In April 1969, Cornell University turned into a battleground for racial equality and justice. This was a true event, by the way.

The black students of Cornell University held an event called the "Afro-American Student Assocation". Part of this group of students had a house off in North Campus. On Thursday night, there was a cross burning in the lawn of the house. Immediately they blamed white supremicists. However, the next week, rumors floated that they staged the whole thing to have a reason for the takeover.

Early Friday, eight black students took over Willard Straight Hall, the student union hall. This weekend happened to be Parents' Weekend. The blacks forcibly removed the parents of other Cornellians who were spending the week there. At this time, they appeared to be unarmed.

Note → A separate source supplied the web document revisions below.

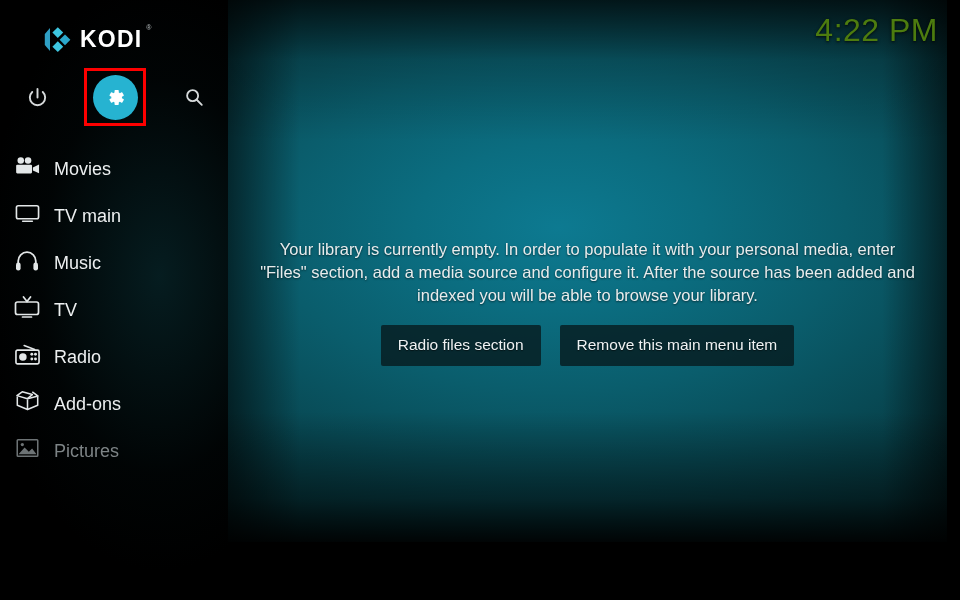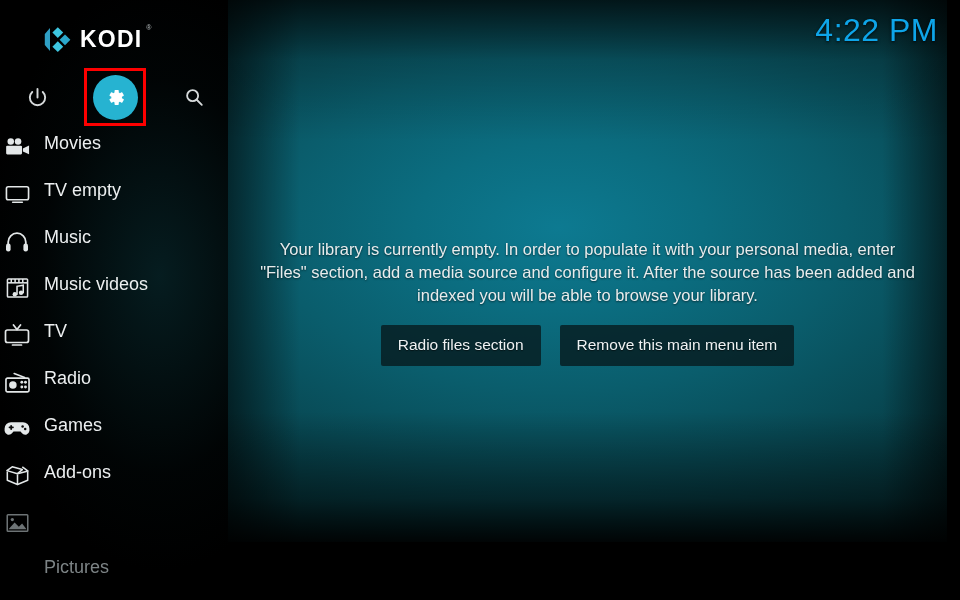--- a/index.html
+++ b/index.html
@@ -95,7 +95,7 @@
     right: 22px;
     top: 12px;
     z-index: 5;
-    color: #0ea5e9;
+    color: #4d7c0f;
     font-size: 32px;
     letter-spacing: 0.5px;
     font-weight: 300;

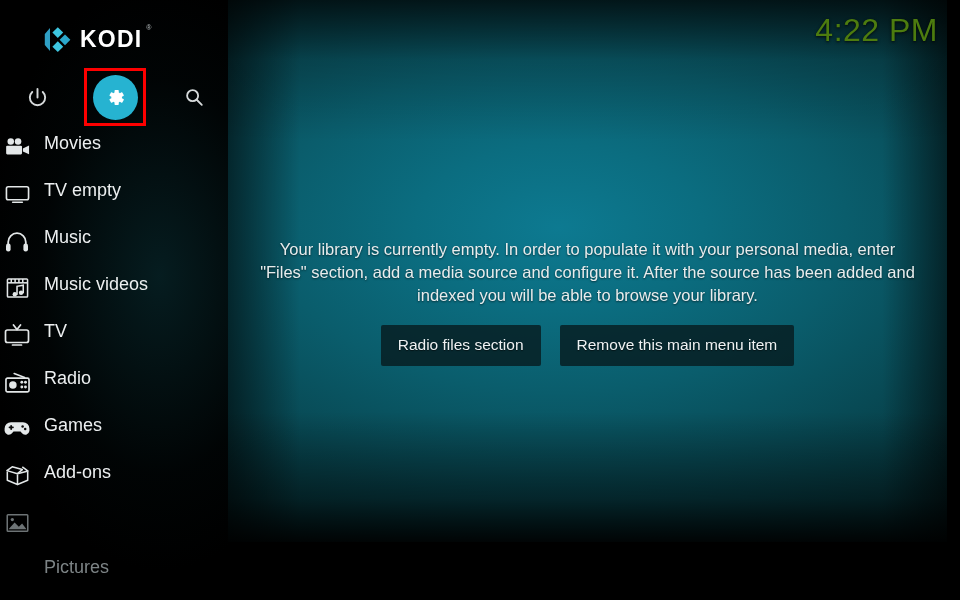--- a/index.html
+++ b/index.html
@@ -196,8 +196,9 @@
   }
   .menu-item {
     display: flex;
-    align-items: flex-start;
+    align-items: flex-end;
     height: 47px;
+    padding-left: 10px;
     cursor: pointer;
   }
   .menu-icon {

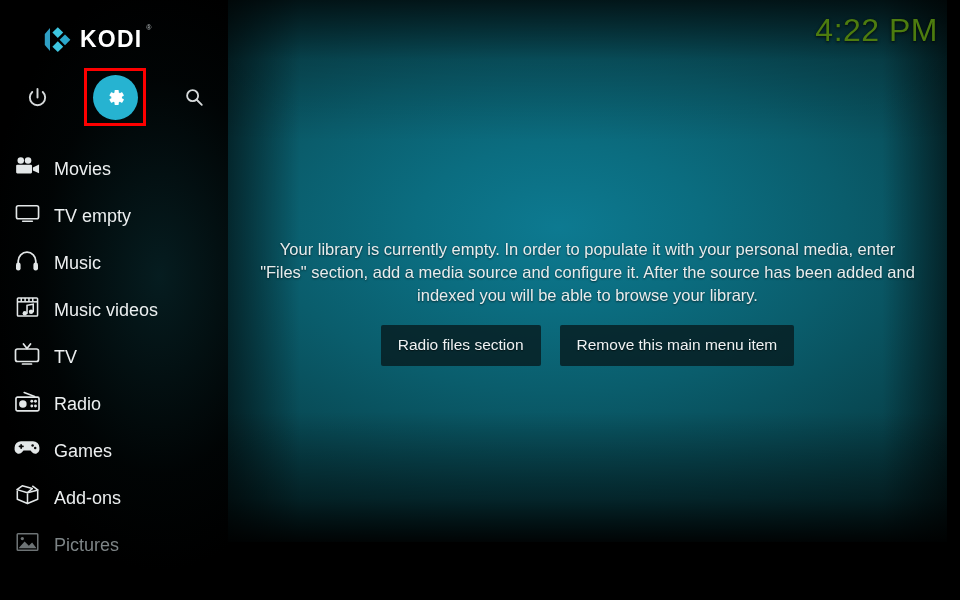--- a/index.html
+++ b/index.html
@@ -309,7 +309,7 @@
             <path d="M8 18.6 L18 18.6" stroke-linecap="round"></path>
           </svg>
         </span>
-        <span class="menu-label">TV empty</span>
+        <span class="menu-label">TV main</span>
       </div>
 
       <div class="menu-item">

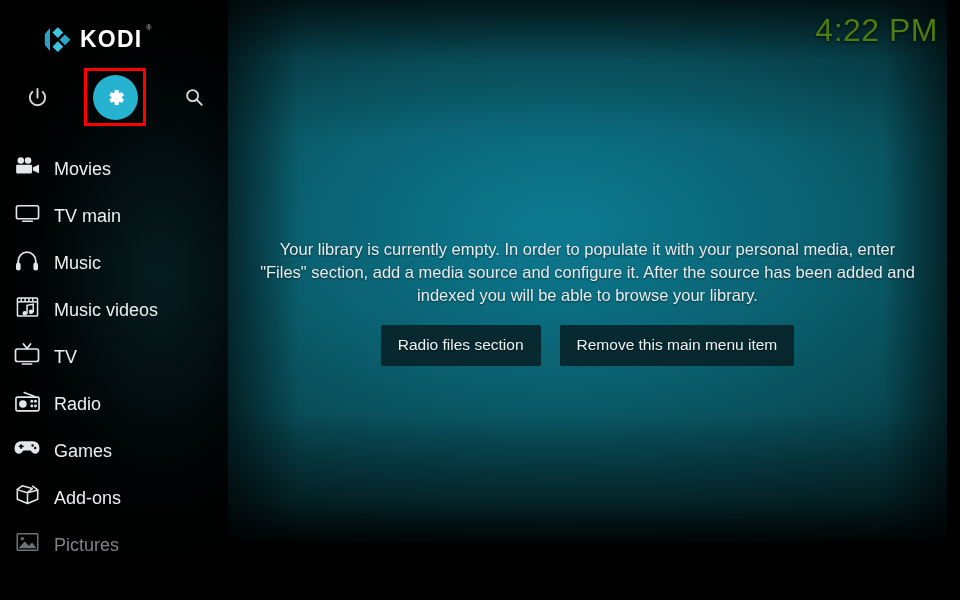--- a/index.html
+++ b/index.html
@@ -323,19 +323,6 @@
         <span class="menu-label">Music</span>
       </div>
 
-      <div class="menu-item">
-        <span class="menu-icon">
-          <svg width="23" height="22" viewBox="0 0 24 22" fill="none" stroke="currentColor" stroke-width="1.6">
-            <rect x="1.5" y="1.5" width="21" height="19" rx="1"></rect>
-            <path d="M1.5 5.6 L22.5 5.6"></path>
-            <path d="M5.5 1.5 L5.5 5.6 M9.5 1.5 L9.5 5.6 M13.5 1.5 L13.5 5.6 M17.5 1.5 L17.5 5.6"></path>
-            <path d="M11.5 17.5 V9.3 L18 8 V16" stroke-linecap="round"></path>
-            <circle cx="9.2" cy="17.5" r="2.3" fill="currentColor" stroke="none"></circle>
-            <circle cx="15.7" cy="16" r="2.3" fill="currentColor" stroke="none"></circle>
-          </svg>
-        </span>
-        <span class="menu-label">Music videos</span>
-      </div>
 
       <div class="menu-item">
         <span class="menu-icon">

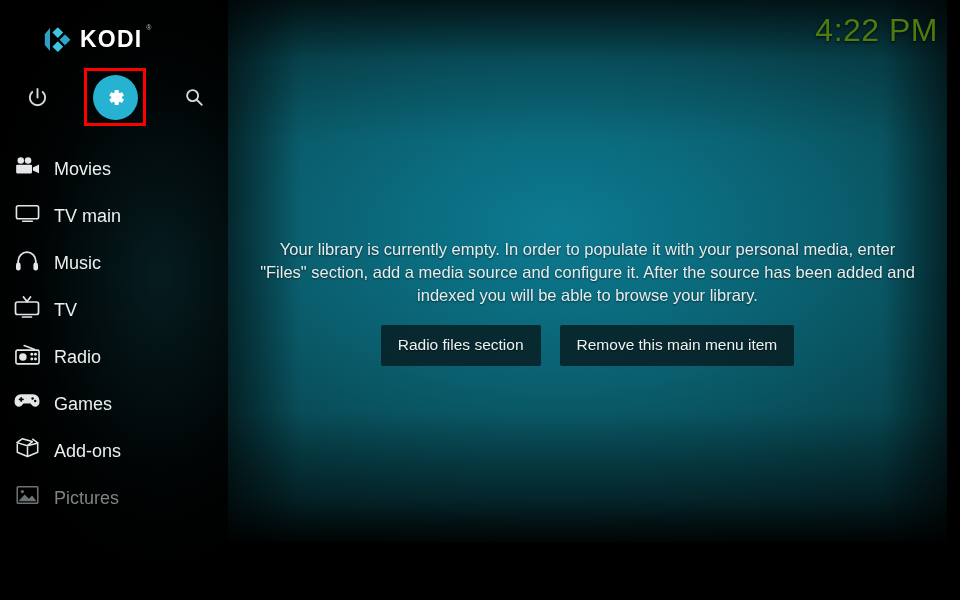--- a/index.html
+++ b/index.html
@@ -350,18 +350,6 @@
         <span class="menu-label">Radio</span>
       </div>
 
-      <div class="menu-item">
-        <span class="menu-icon">
-          <svg width="26" height="18" viewBox="0 0 26 18" fill="currentColor">
-            <path d="M7 2.2h12a6.4 6.4 0 0 1 6.4 6.4v2.5A4.2 4.2 0 0 1 17.8 13l-1.3-1.6h-7L8.2 13A4.2 4.2 0 0 1 .6 11.1V8.6A6.4 6.4 0 0 1 7 2.2z"></path>
-            <rect x="4.6" y="6.6" width="5.2" height="1.7" rx="0.8" fill="#0a0a0a"></rect>
-            <rect x="6.3" y="4.9" width="1.7" height="5.2" rx="0.8" fill="#0a0a0a"></rect>
-            <circle cx="18.6" cy="6.5" r="1.25" fill="#0a0a0a"></circle>
-            <circle cx="21.2" cy="9.1" r="1.25" fill="#0a0a0a"></circle>
-          </svg>
-        </span>
-        <span class="menu-label">Games</span>
-      </div>
 
       <div class="menu-item">
         <span class="menu-icon">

They held the hall the entire night. On Saturday, members of the fraternity Delta Upsilon tried to charge the hall through the windows to remove the black students. It failed. They then started waving their weapons out of the windows of the hall. On a personal sidenote, that was probably a stupid thing. See also my node on frats.

After many threats and demands, on Sunday afternoon, the administration finally negotiated a truce. The deal was that they leave their weapons and return to North Campus and in return they would not be prosecuted. The students emerged from the hall, brandishing machine guns and semi-automatic weapons. They proceeded to march across the Arts Quad and back into North Campus. A photograph of the defiant students won the 1970 Pulitzer Prize.

They caused over $20,000 in damages to the hall as well as threatening the lives of all the whites in the college. Their maxim was: "If we die, you are going to die." They got off scot-free. No charges.

That day, Cornell became a battleground for the clashing forces of racial justice, intellectual freedom, and the rule of law. Cornell University, in 1969, was already a stronghold of radical liberalist thought. University President James A. Perkins saw the end of his career due to his willingness to surrender. The faculty, originally against concessions, gave way as the crisis wore on.

Fearing national criticism, Cornell did not call the police. The events on that weekend of April 1969 posed questions that are still asked today by American colleges. Racism, affirmative action, almost any race relation issue, and the dispensing of justice. Should those students have been charged for their actions? I'm not too sure myself. However, I respect the rule of the law.